(Provided information Opens)
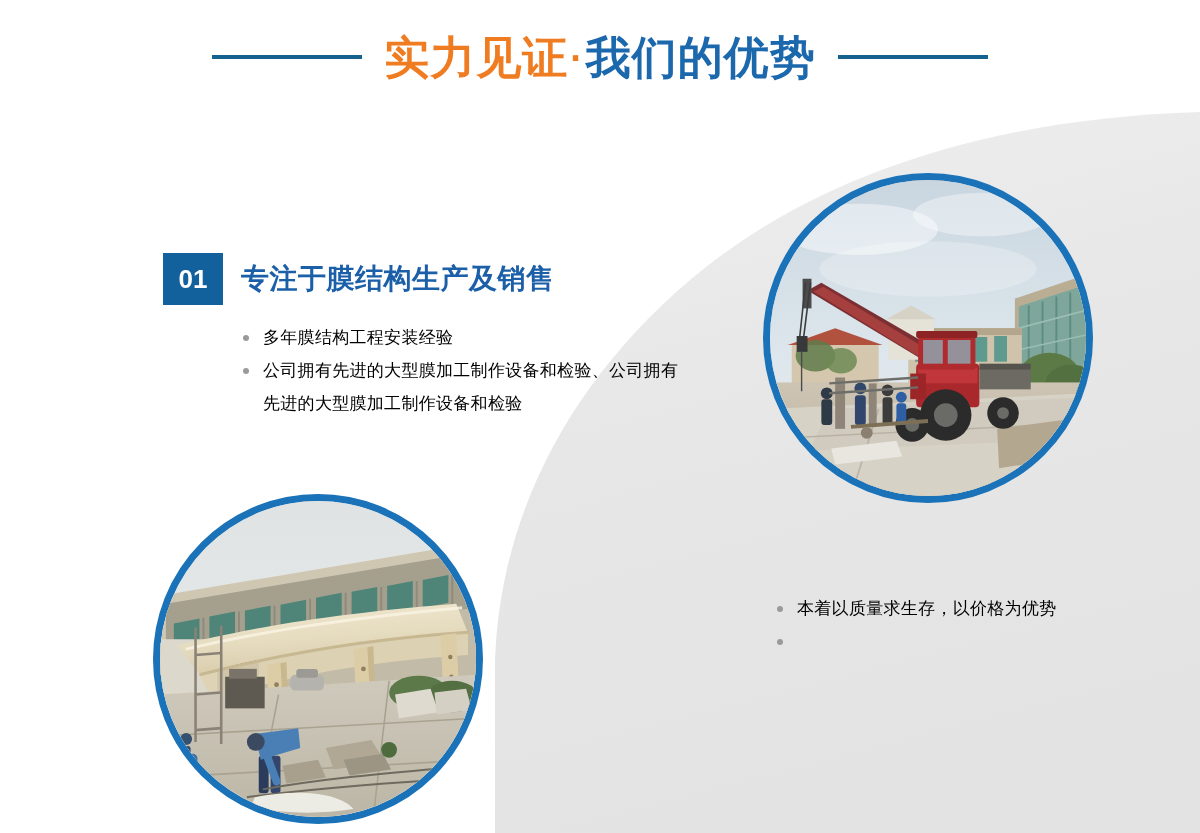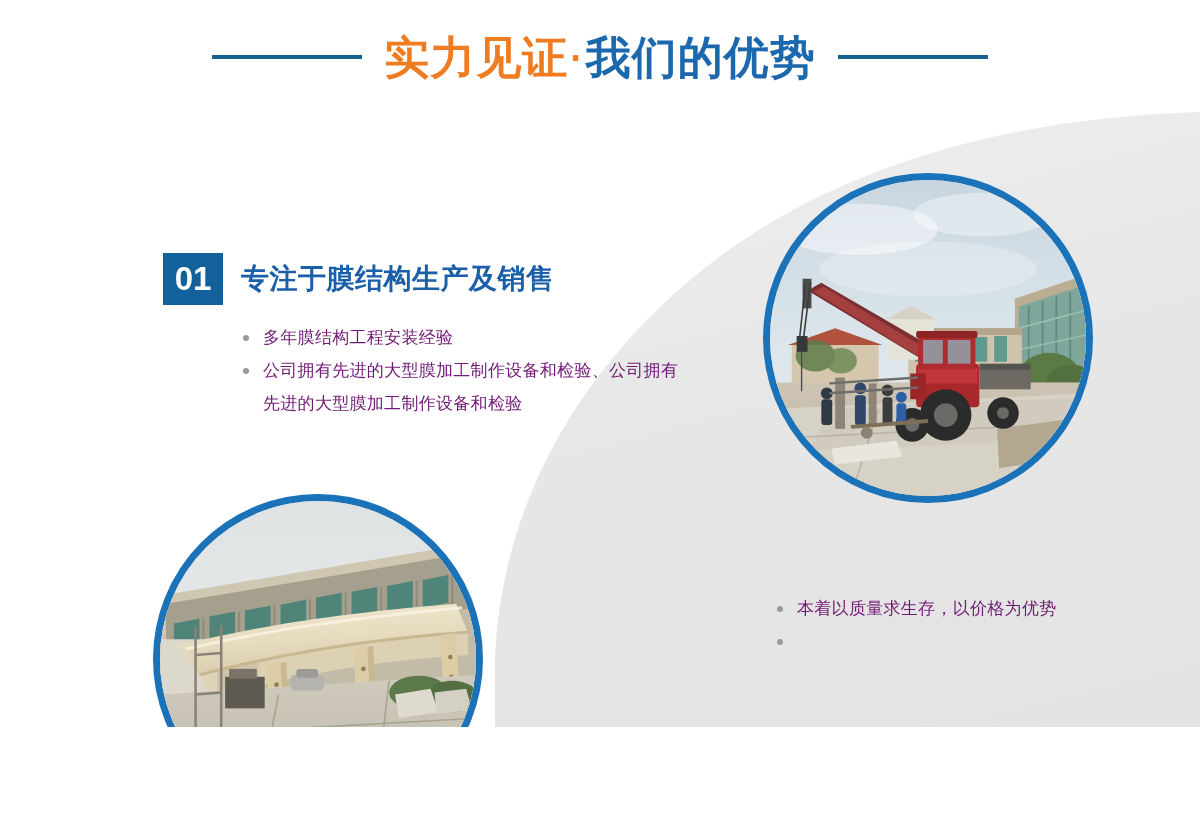--- a/index.html
+++ b/index.html
@@ -6,21 +6,21 @@
     margin: 0;
     padding: 0;
     background: #ffffff;
   }
   body {
     font-family: "Liberation Sans", "DejaVu Sans", sans-serif;
   }
   #page {
     position: relative;
     width: 1200px;
-    height: 727px;
+    height: 833px;
     overflow: hidden;
     background: #ffffff;
   }
 
   
   .bg-layer {
     position: absolute;
     inset: 0;
     width: 1200px;
     height: 833px;
@@ -72,21 +72,21 @@
   .feature-head {
     display: flex;
     align-items: center;
     gap: 18px;
   }
   .badge {
     width: 60px;
     height: 52px;
     background: #12609c;
     color: #ffffff;
-    font-size: 33px;
+    font-size: 26px;
     font-weight: bold;
     display: flex;
     align-items: center;
     justify-content: center;
     letter-spacing: 0px;
     flex: 0 0 auto;
   }
   .feature-title {
     font-size: 28px;
     font-weight: bold;
@@ -96,21 +96,21 @@
   }
   .bullets {
     list-style: none;
     margin: 18px 0 0 0;
     padding: 0;
   }
   .bullets li {
     position: relative;
     padding-left: 22px;
     font-size: 17px;
-    color: #701a75;
+    color: #000000;
     line-height: 33px;
     letter-spacing: 0.3px;
   }
   .bullets li .dot {
     position: absolute;
     left: 2px;
     top: 14px;
     width: 6px;
     height: 6px;
     border-radius: 50%;

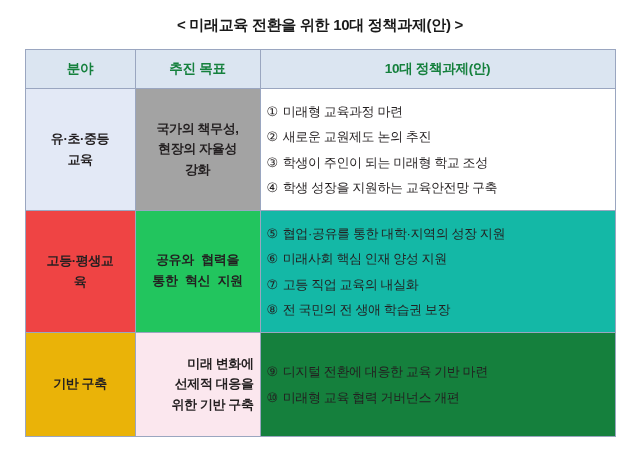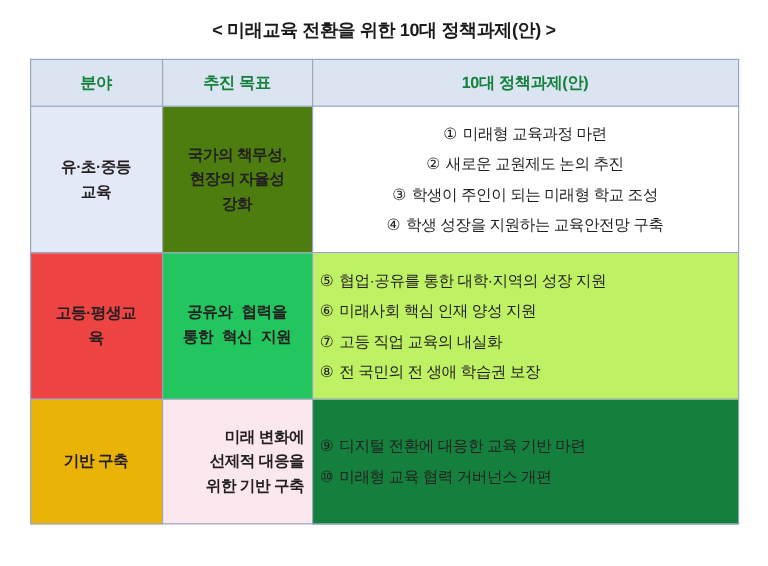--- a/index.html
+++ b/index.html
@@ -74,26 +74,26 @@
   }
   td.tasks .num {
     margin-right: 5px;
   }
 
   
   tr.band-blue td { background: #e3e9f6; }
   tr.band-green td { background: #ef4444; }
   tr.band-pink td { background: #eab308; }
 
-  tr.band-blue td.goal { background: #4d7c0f; margin-left: 21px; }
+  tr.band-blue td.goal { background: #a3a3a3; margin-left: 21px; }
   tr.band-green td.goal { background: #22c55e; font-family: Liberation Mono, monospace; }
   tr.band-pink td.goal { background: #fbe7ee; text-align: right; }
 
-  tr.band-blue td.tasks { background: #ffffff; text-align: center; }
-  tr.band-green td.tasks { background: #bef264; }
+  tr.band-blue td.tasks { background: #ffffff; }
+  tr.band-green td.tasks { background: #14b8a6; }
   tr.band-pink td.tasks { background: #15803d; margin-top: 12px; }
 
   .row-blue-h { height: 122px; }
   .row-green-h { height: 122px; }
   .row-pink-h { height: 104px; }
 </style>
 </head>
 <body>
 
 <div class="page">

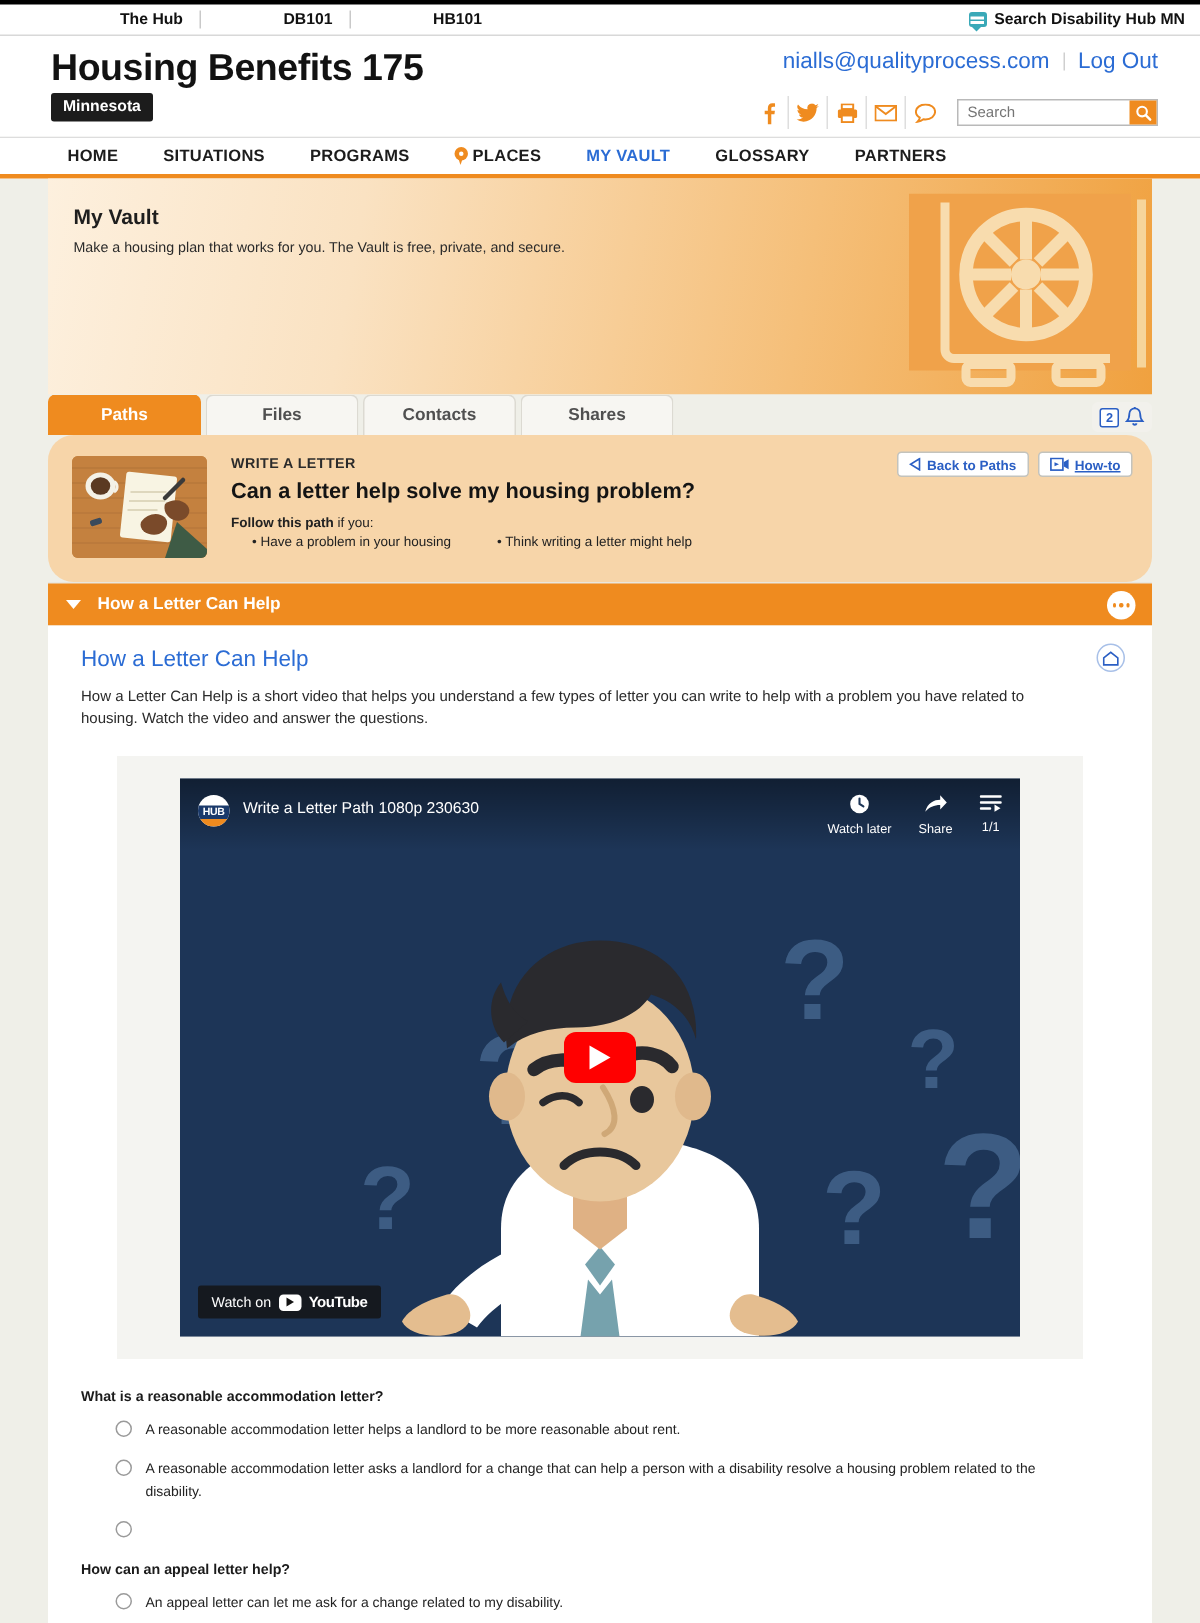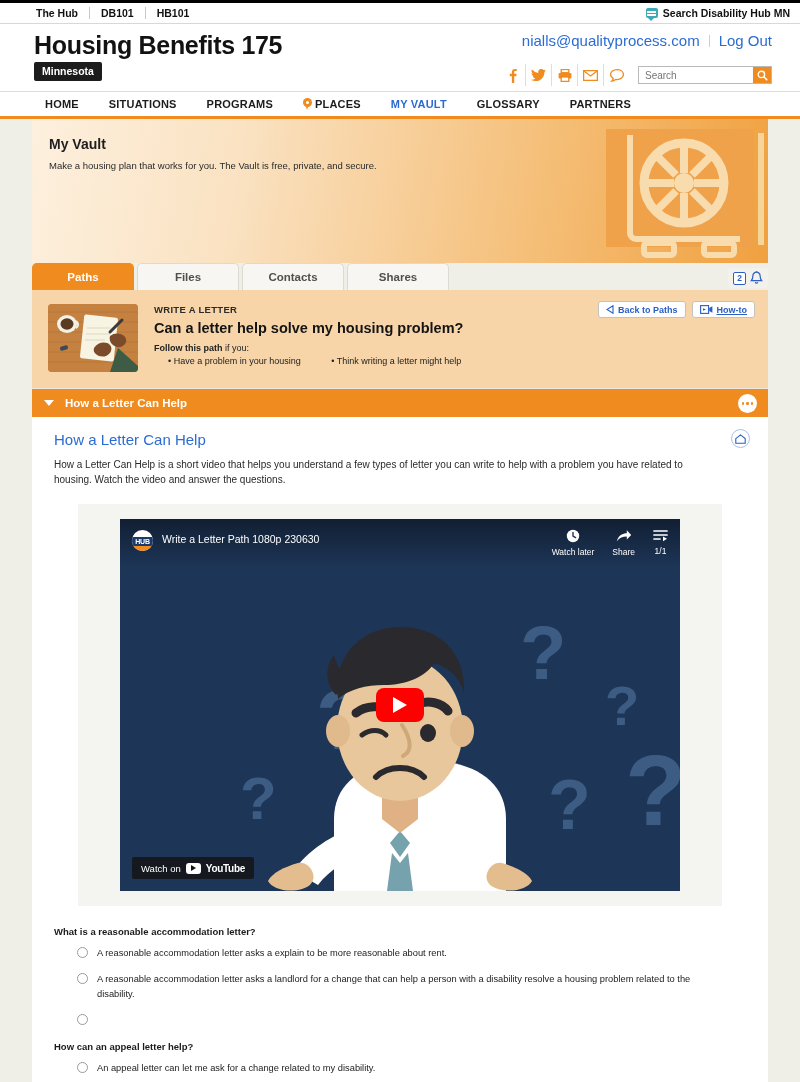--- a/index.html
+++ b/index.html
@@ -25,20 +25,21 @@
   }
   .topbar-left { display: flex; align-items: center; margin-left: 36px; }
   .topbar-left a {
     font-size: 10.5px;
     font-weight: bold;
     color: #111;
     text-decoration: none;
     padding: 0 11px;
     line-height: 12px;
     border-right: 1px solid #c9c9c9;
+    margin-left: 44px;
   }
   .topbar-left a:first-child { padding-left: 0; }
   .topbar-left a:last-child { border-right: none; }
   .topbar-right {
     position: absolute;
     right: 10px;
     display: flex;
     align-items: center;
     gap: 5px;
     font-size: 10.5px;
@@ -271,20 +272,21 @@
     line-height: 11px;
   }
 
   
   .path-card {
     background: #f7d5a9;
     padding: 12px 14px 14px;
     position: relative;
     display: flex;
     gap: 14px;
+    border-radius: 17px;
   }
   .path-thumb {
     width: 94px; height: 72px;
     border-radius: 6px;
     flex: 0 0 auto;
     position: relative;
     overflow: hidden;
     background: #c88b47;
     border: 2px solid #f7d5a9;
   }
@@ -824,21 +826,21 @@
           </div>
         </div>
       </div>
     </div>
 
     <div class="questions">
       <div class="q-title">What is a reasonable accommodation letter?</div>
 
       <div class="opt">
         <span class="radio"></span>
-        <span class="opt-label">A reasonable accommodation letter asks a explain to be more reasonable about rent.</span>
+        <span class="opt-label">A reasonable accommodation letter helps a landlord to be more reasonable about rent.</span>
       </div>
       <div class="opt">
         <span class="radio"></span>
         <span class="opt-label">A reasonable accommodation letter asks a landlord for a change that can help a person with a disability resolve a housing problem related to the disability.</span>
       </div>
       <div class="opt">
         <span class="radio"></span>
       </div>
 
       <div class="q-title second">How can an appeal letter help?</div>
(Provided information Closes)
Across the records above, show each line containing the word "accommodation".

       <div class="q-title">What is a reasonable accommodation letter?</div>
-        <span class="opt-label">A reasonable accommodation letter asks a explain to be more reasonable about rent.</span>
+        <span class="opt-label">A reasonable accommodation letter helps a landlord to be more reasonable about rent.</span>
         <span class="opt-label">A reasonable accommodation letter asks a landlord for a change that can help a person with a disability resolve a housing problem related to the disability.</span>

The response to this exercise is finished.